This year – this last year of my 40’s – has felt a bit like a journey, dotted with these same kind of “Ah-Hah!” moments.  It’s like I’ve been on this quest of re-discovering, re-connecting, re-grounding, and re-finding where I belong in this life.  Finding HOME, if you will. The first thought I had this morning – ok, maybe not the very first, but the first one that hit me in the face and made me stop for a second – was “How fucking beautiful is this place that I now call home?”

I grew up in Houston, and so,  you look left, you look right, you look ahead, or you look behind… and you pretty much see a building.  Here, I can look, and see as far as I can see. The town is small, but the world feels so much bigger.

Sometimes, looking off into that forever, I get this feeling… a split second of almost-clarity.  It’s a bit elusive and I can’t quite grasp it — like a word that you can’t remember but you know it starts with a certain letter –- but it goes something like this:  Let’s just say I was sad. For whatever reason.  And maybe I was sad for days.  (Or, yikes, maybe I was sad for years!)  But then I think, just FEELING that sadness is good, in a “I’m alive” kind of way.  It means I feel things, and that is good. And acknowledging it means I can also see past it.  I can take that emotion, and roll it around like a marble in my hand, and just hold it, and feel it, and then I can let it go when I’m ready to.  And I put it up for safe keeping, with all the other marbles.  I may go back to it later.  Is that weird?

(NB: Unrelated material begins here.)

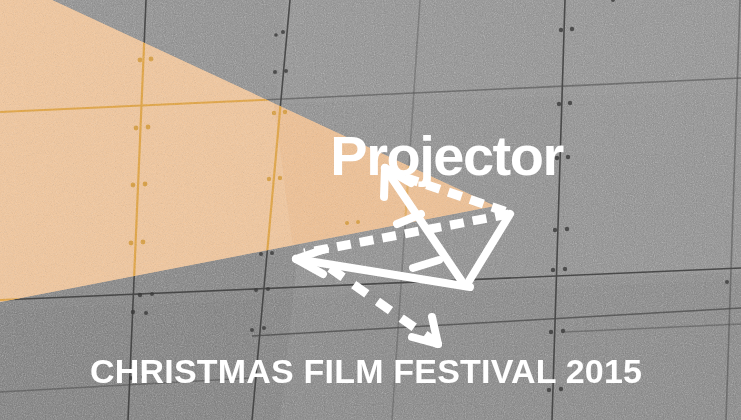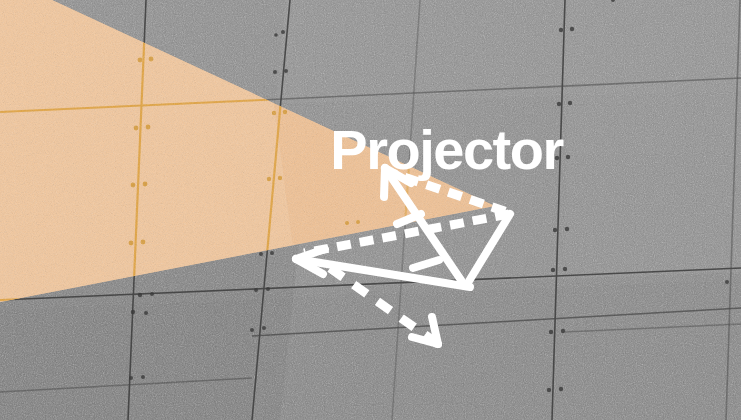"Projector" .title { top: 72px -> 78px }
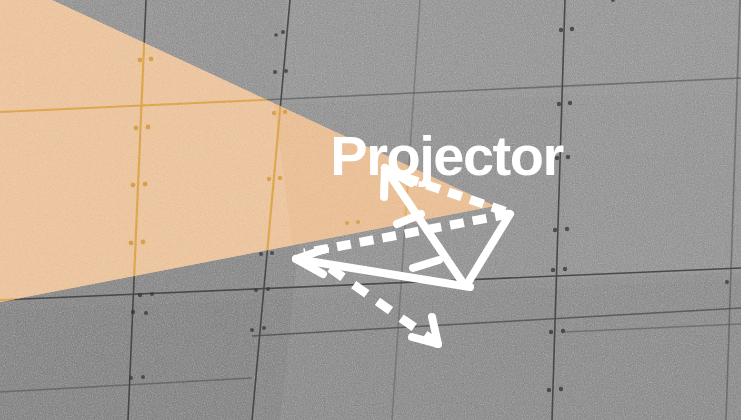"CHRISTMAS FILM FESTIVAL 2015" div.festival { html: none -> <div>CHRISTMAS FILM FESTIVAL 2015</div> }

So, I recently moved (back) to a little town.  The town I did the last 2 years of high school in, the same town my grandfather came to as a boy from Scotland, the town my dad grew up in.  I didn’t grow up here, but it feels like home.

I’ve been coming here for as long as I can remember.  We’d start out early in the morning,   seven of us piled into the car, heading from Houston to Llano.  It would take us all day, even though it’s just under 4 hours if you don’t dawdle.  But, we dawdled.

There are landmarks that I will never forget along the way:

  • the long stretch of I-10, dotted by rice fields and Brookshire and Sealy –towns you would miss if you sneezed or looked the other way
  • that bridge in Columbus that we drove under (before they built the highway out of town)
  • the Bon Ton in La Grange, where we stopped every time and there was always chicken-fried steak
  • that stretch right before Bastrop where the highway is separated by a grass boulevard (but I don’t think that’s the right word)
  • My cousin’s house in Austin where we’d stop and climb a big oak tree (and maybe someone would fall off )
  • Houses on the hill, and the winding, hilly road heading out of Austin
  • that bridge that crosses the Pedernales,  where you can see forever, and it’s so pretty it hurts
  • the cut-off (281) to Marble Falls… so close, but still so far…
  • The lights of town if it was night or the bridge if it was still daytime.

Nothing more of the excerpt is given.